In either case, product decisions are harming a large number of people, and there is a need for solutions. The debate over who is at fault can distract from the work needed to improve these platforms. This work is even more urgent as the increasing use of AI “cranks up the dials on all those effects, and then just keeps cranking,” as Jon and Eric suggest.
My suggestions build on Jon and Eric’s work, and I am certain others will offer additional ideas. Improving the impact of social media platforms on society in these early days of the AI revolution is a goal we should all share.
Seems that this will ultimately get down to competition between AIs: the "good" AIs that are policing the work of/versus the "bad" AIs that are supporting the negative impacts. It may turn out to be automatic stock trading, with which people cannot keep up. I have less faith that us little carbon-based life forms will figure out a way to corral this before it gets wildly out of hand. Seems like some organization like Microsoft could sell AaaS: "Authenticity as a $ervice", along with the other functions needed to implement some of the ideas in the post.
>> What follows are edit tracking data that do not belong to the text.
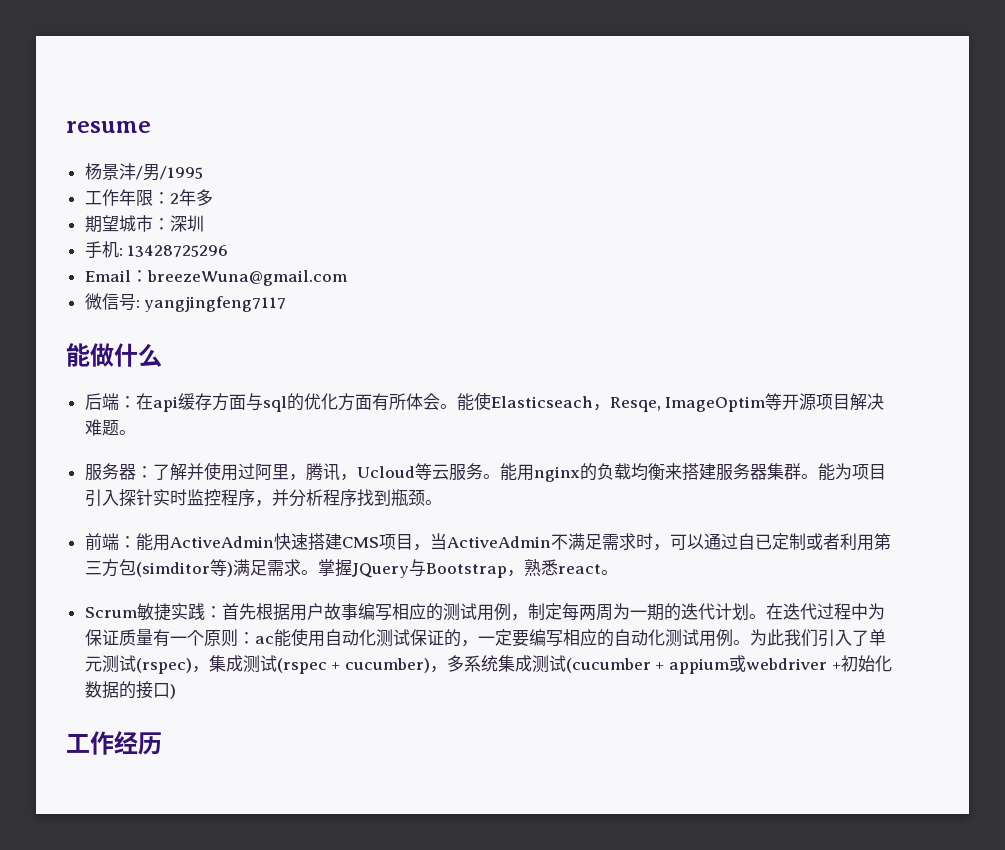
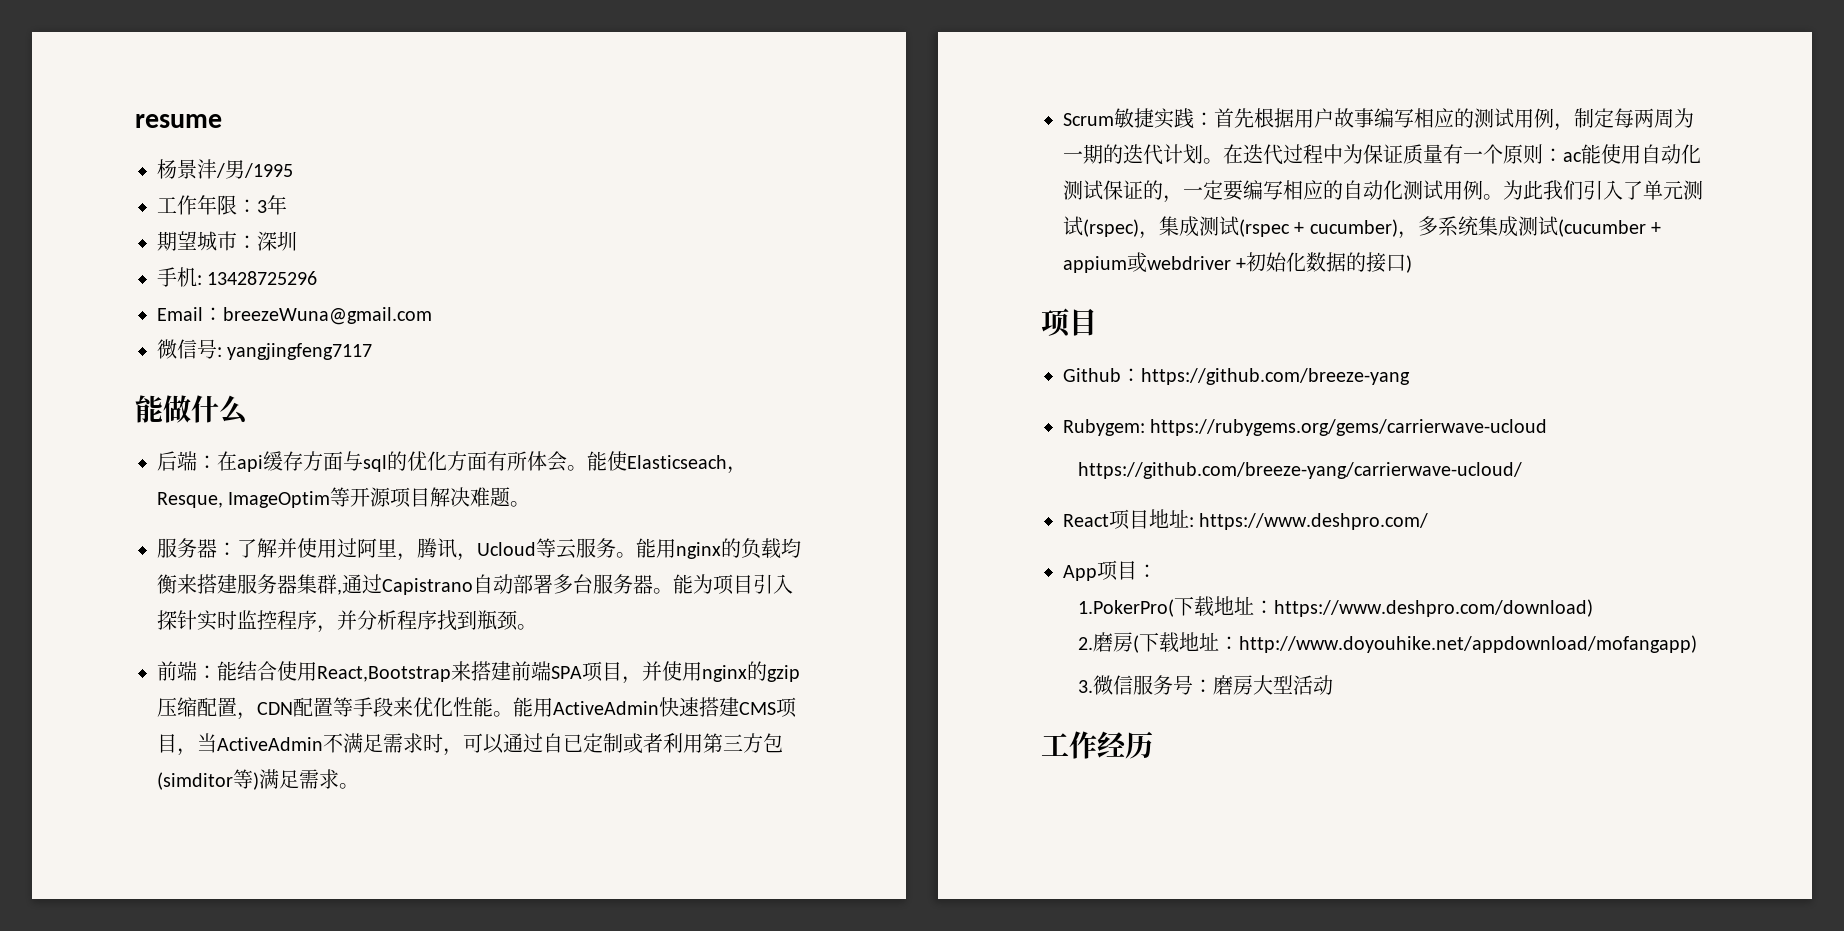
[169,189,213,206] 2年多 -> [257,195,287,215] 3年
[609,397,661,412] Resqe, -> [157,492,223,508] Resque,
(801, 471) none -> [337,574,653,595] ,通过Capistrano自动部署多台服务器
(153, 542) none -> [237,661,800,684] [157,697,533,720] 结合使用React,Bootstrap来搭建前端SPA项目，并使用nginx的gzip压缩配置，CDN配置等手段来优化性能。能
[317,559,618,578] 掌握JQuery与Bootstrap，熟悉react。 -> (359, 786) none
(176, 691) none -> [1041,308,1097,337] [1063,368,1410,385] [1063,419,1548,436] [1077,462,1522,479] [1063,509,1429,530] [1063,560,1157,581] [1077,596,1593,617] [1077,632,1697,653] [1077,675,1333,695] // 项目 // Github：https://github.com/breeze-yang // Rubygem: https://rubygems.org/gems/carrierwave-ucloud // https://github.com/breeze-yang/carrierwave-ucloud/ // React项目地址: https://www.deshpro.com/ // App项目： // 1.PokerPro(下载地址：https://www.deshpro.com/download) // 2.磨房(下载地址：http://www.doyouhike.net/appdownload/mofangapp) // 3.微信服务号：磨房大型活动

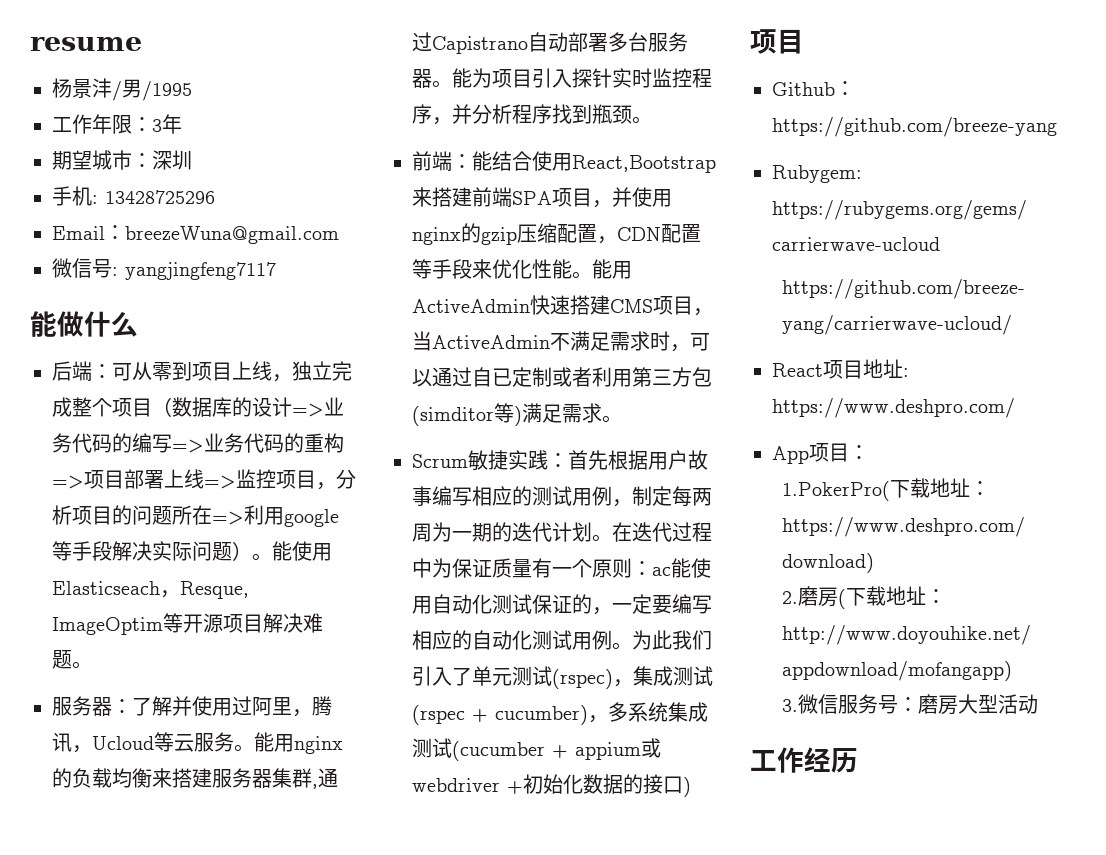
[217,451,627,472] 在api缓存方面与sql的优化方面有所体会。能使 -> [112,361,352,382] [52,397,344,417] [52,433,344,453] [52,469,356,490] [52,505,339,527] [52,541,332,561] 可从零到项目上线，独立完成整个项目（数据库的设计=>业务代码的编写=>业务代码的重构=>项目部署上线=>监控项目，分析项目的问题所在=>利用google等手段解决实际问题）。能使用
I think point 1 is the most important.
When you say "Clarify that platforms can sometimes be liable for the choices they make and the content they promote". Is it not better to "Legislate that platforms can sometimes be liable..."? I mean, let's get to solutions and push them into law (which obviously requires tons of forethought, compromise, and deliberation).
Point 2 might put severe limitations on big companies, that , though justified, would not be doable for smaller sites. Either you have to employ heavy technology to recognize AI content (creating a new arms race) or you have to be very strict up front with content creators who would try to upload AI content. Smaller sites would do neither, and in a sense they may have an advantage then over the mainstream sites. In which case, the Big Tech companies will fight this sort of regulation tooth and nail.
Point 3 would be great. Seemingly not too hard to push through either.
As for the "age of internet adulthood", this also sounds really important, but how feasible would it be to implement? Can we really implement it well and not create the same nonsense and reverse side-effects as with the drinking age?